On 25 September 2018, the Board of Appeal of the European Chemicals Agency (''ECHA'') ruled in case A-008-2017, annulling the Agency’s decision of 23 March 2017 on the substance evaluation of 2,2',6,6'-tetra-tert-butyl-4,4'-methylenediphenol pursuant to Article 46 of Regulation (EC) No 1907/2006 of the European Parliament and of the Council concerning the Registration, Evaluation, Authorisation and Restriction of Chemicals ("the REACH Regulation").
The Appellants, represented by Fieldfisher, challenged this decision in so far as it required providing information on an extended one-generation reproductive toxicity study ("EOGRTS") in rats (oral route) and a soil simulation test.
Arguments
The Appellants submitted that the Agency failed to fulfil the conditions for imposing further information requirements under Article 46 of the REACH Regulation and failed to provide an adequate statement of reasons, in particular regarding the potential risk perceived by the Agency. In addition, the Appellants claimed that the Agency failed to provide information or explanations on how the information required in the Contested Decision would lead to an improvement of the risk management measures in place.
Moreover, the Appellants claimed that the requirement to conduct an EOGRTS was based on an error of assessment, and there was insufficient weight-of-evidence to justify the request for information. In their view, whilst two high quality and reliable studies showed either no adverse effects or reversible effects, the Agency chose to rely on four old studies of poor or unreliable quality to support its finding of the possibility of adverse effects.

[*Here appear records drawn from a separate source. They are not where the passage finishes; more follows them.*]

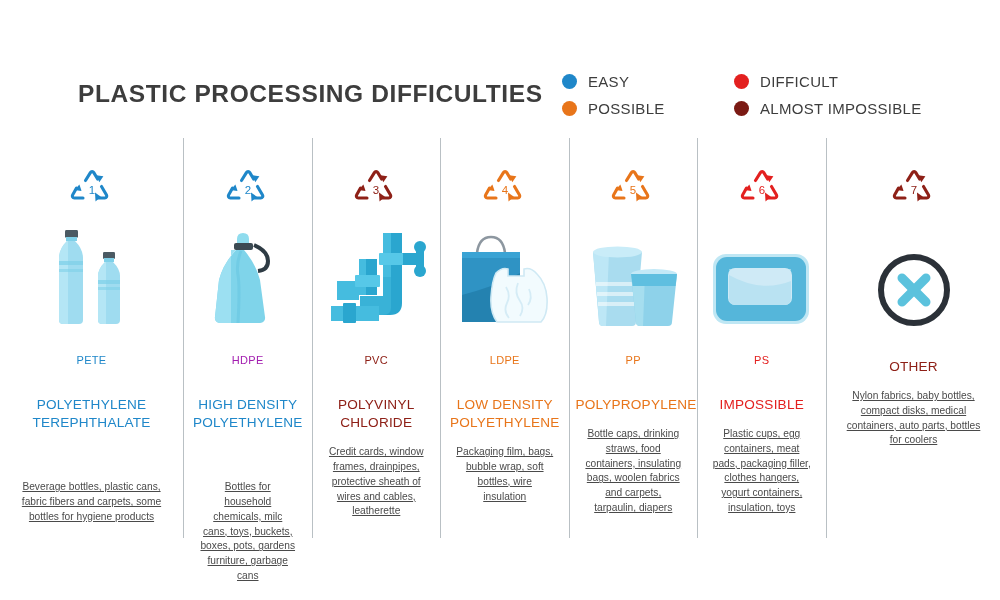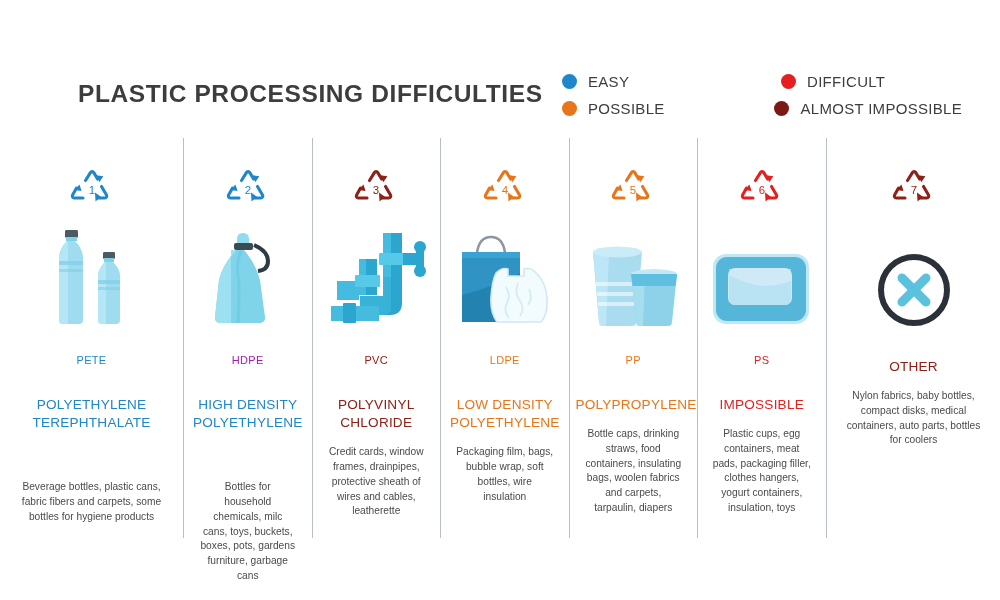--- a/index.html
+++ b/index.html
@@ -24,7 +24,7 @@
     position:absolute;left:562px;top:68px;
     width:400px;
   }
-  .legend-row{display:flex;align-items:center;height:27px;gap:47px;}
+  .legend-row{display:flex;align-items:center;height:27px;}
   .legend-item{display:flex;align-items:center;}
   .legend-item.col1{width:172px;}
   .dot{

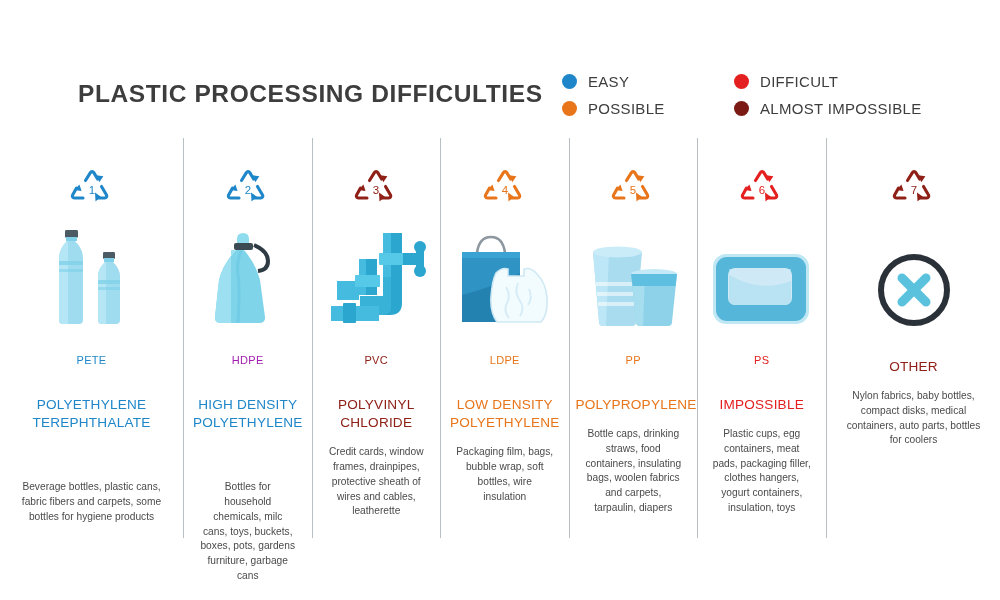--- a/index.html
+++ b/index.html
@@ -67,7 +67,7 @@
   }
   .uses{
     text-align:center;font-size:10.2px;line-height:1.45;margin-top:13px;
-    color:#4a4a4a;padding:0 14px;
+    color:#4a4a4a;padding:0 14px;text-decoration:underline;
   }
   .col:nth-child(1) .uses,
   .col:nth-child(2) .uses{padding:0 16px;margin-top:48px;}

The Appellants further argued that the Contested Decision should be partially annulled also in relation to the Agency's request to conduct a soil simulation study with use of strong extraction techniques, detection of degraded metabolites at 0.1% w/w and parallel testing at different temperatures (20 °C and 12 °C).
Ruling
As regards the requirement to conduct an EOGRTS, the Board of Appeal took the view of the Appellants that the Agency had made no evaluation whatsoever of whether the available information showed 'serious concerns about the potential for adverse effects on fertility or development' within the meaning of Column 2 of Section 8.7.1. of Annex VIII of the REACH Regulation.

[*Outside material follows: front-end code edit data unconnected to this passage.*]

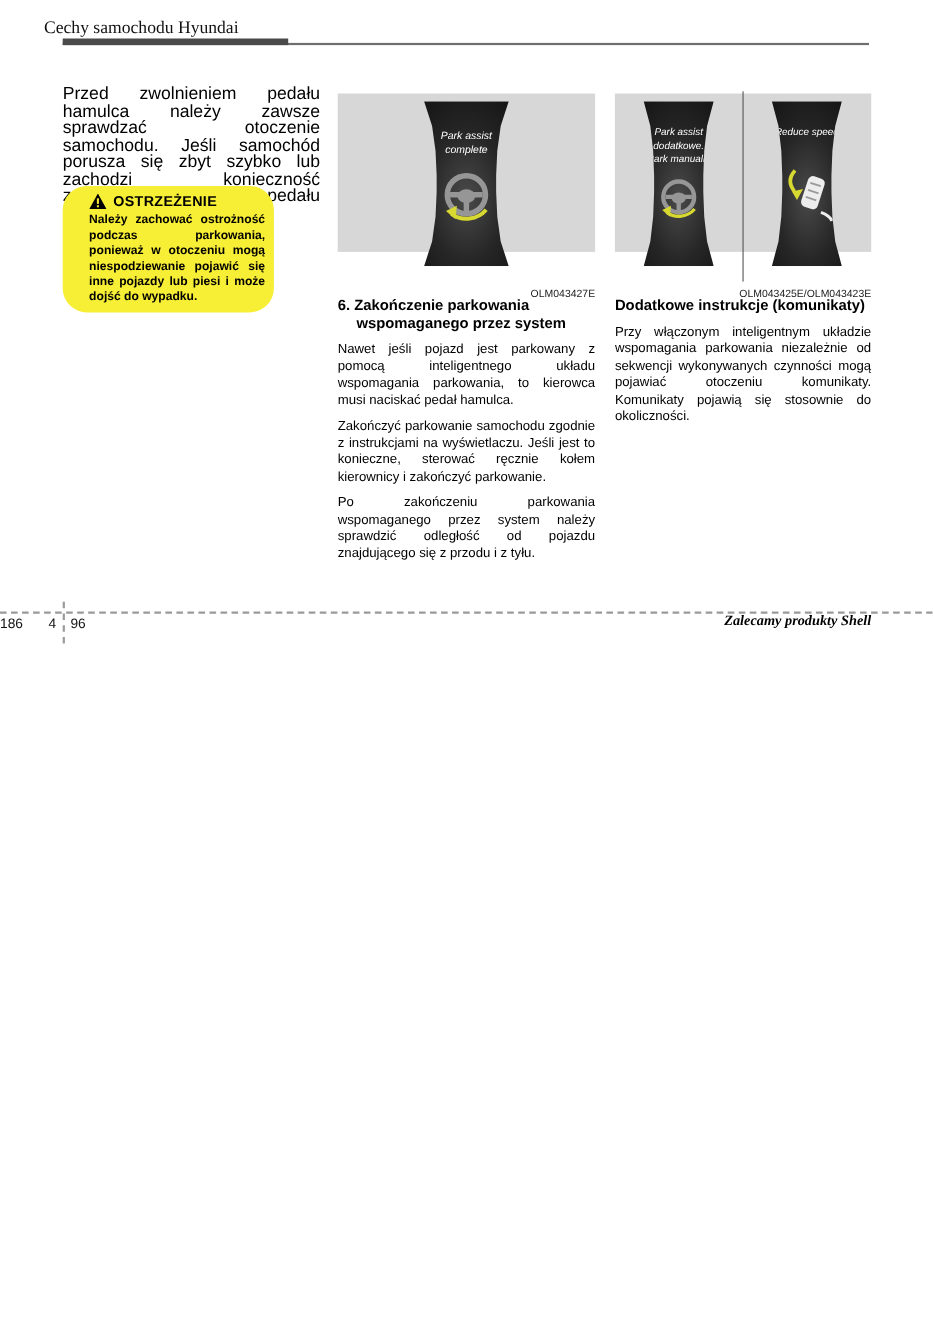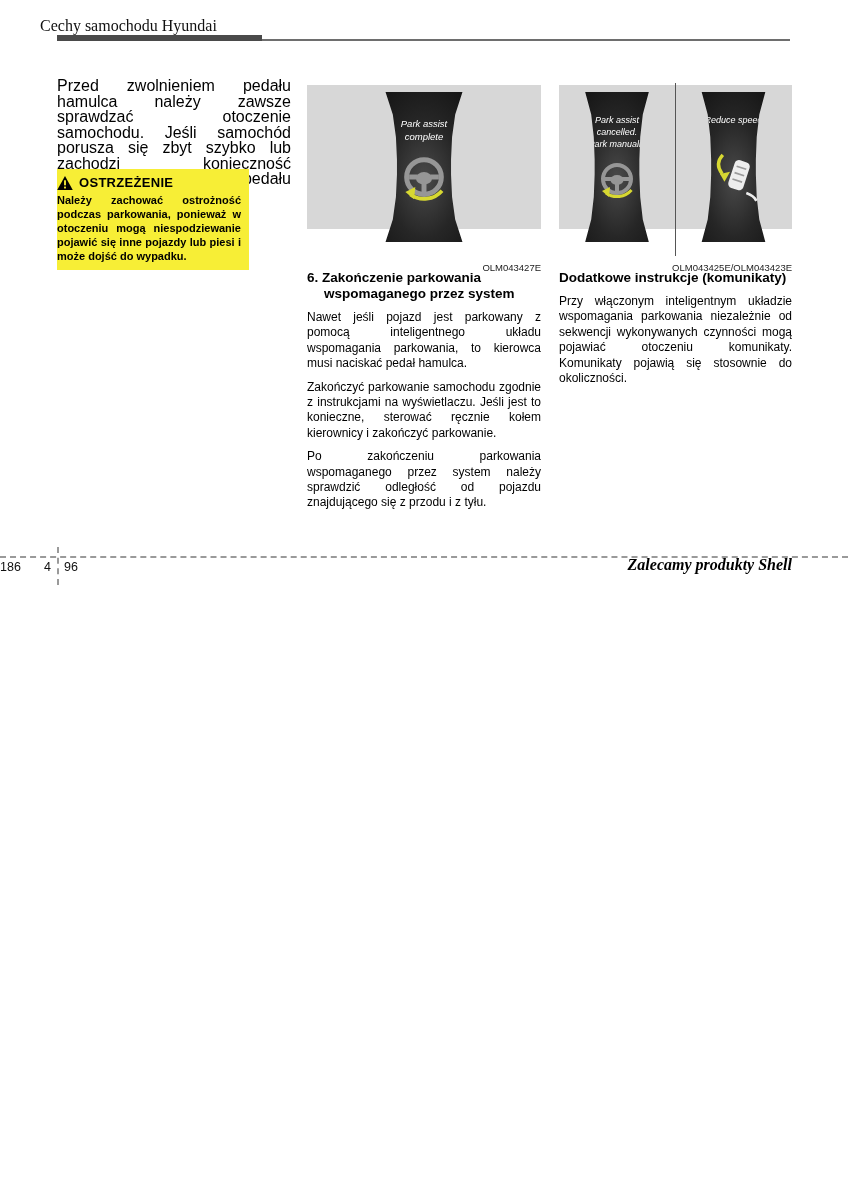--- a/index.html
+++ b/index.html
@@ -136,7 +136,7 @@
       <div class="screen screen-half">
         <div class="screen-text">
           <div>Park assist</div>
-          <div>cancelled.</div>
+          <div>dodatkowe.</div>
           <div>Park manually</div>
         </div>
         <div class="screen-icon">

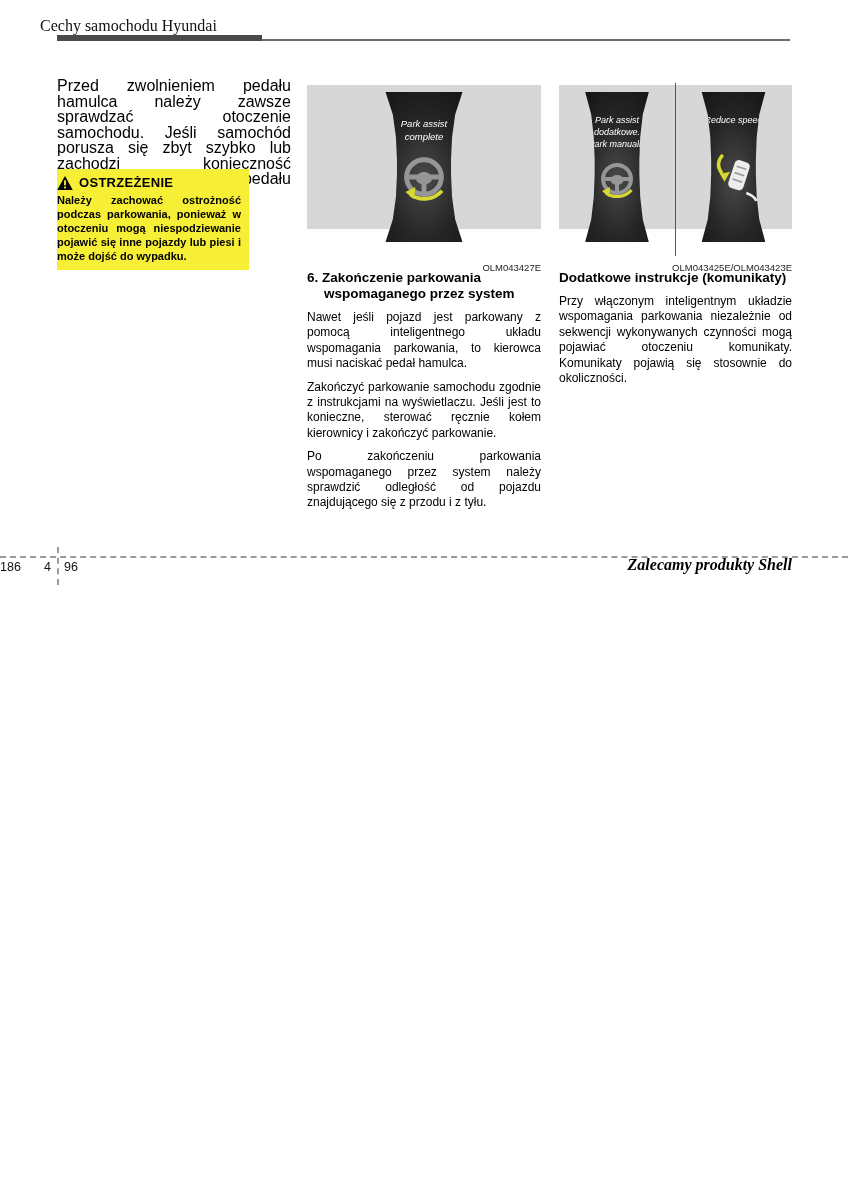--- a/index.html
+++ b/index.html
@@ -26,7 +26,8 @@
   .warning-box {
     position:absolute; left:57px; top:169px; width:192px; min-height:88px;
     background:var(--warning-bg, #f7ee36);
-    padding:6px 8px 7px 0;
+    padding:6px 8px 7px 24px;
+    border-radius:22px;
   }
   .warning-title-row { display:flex; align-items:center; gap:6px; margin-bottom:3px; }
   .warn-icon { width:16px; height:14px; flex:0 0 auto; }

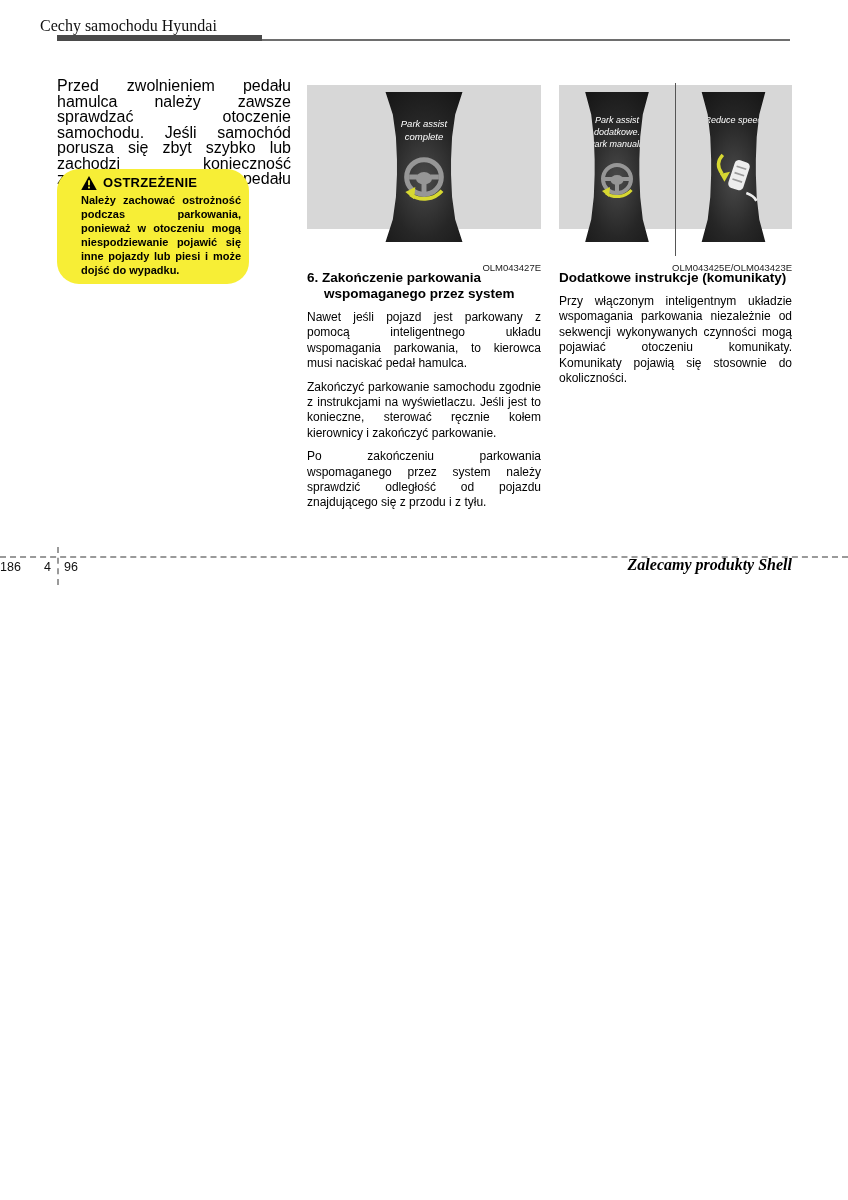--- a/index.html
+++ b/index.html
@@ -86,7 +86,7 @@
   .footer-slogan {
     position:absolute; right:56px; top:556px;
     font-family:"Liberation Serif", serif; font-style:italic; font-weight:bold;
-    font-size:16px; color:#000;
+    font-size:13px; color:#000;
   }
 </style>
 </head>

According to the Board of Appeal, the rights of the registrants were adversely affected by the Agency's failure to assess whether there were 'serious concerns about the potential for adverse effects on fertility or development' and therefore whether the EOGRTS was an information requirement for some or all registrants, some of which registered the substance at a lower tonnage band.
The Board of Appeal further noted that, as the Agency did not carry out an assessment of which registrants would be required to provide the EOGRTS, it is not known which of the registrants should pay a share of the costs relating to the performance of that test. As the Agency failed to assess all the relevant factors and circumstances of this case, the Board of Appeal followed the Appellants' claim and annulled the requirement to perform an EOGRTS.
As regards the requirement to provide information on the soil simulation test, however, the Board of Appeal dismissed the appeal with the exception of the requirement to use 20 °C during the test for the identification of potential metabolites which is annulled. Indeed, the kinetic and metabolite identification parts of the soil simulation testing should both be performed at 12 °C. The Board of Appeal set the new deadline for submitting the information on soil simulation testing on 4 January 2021.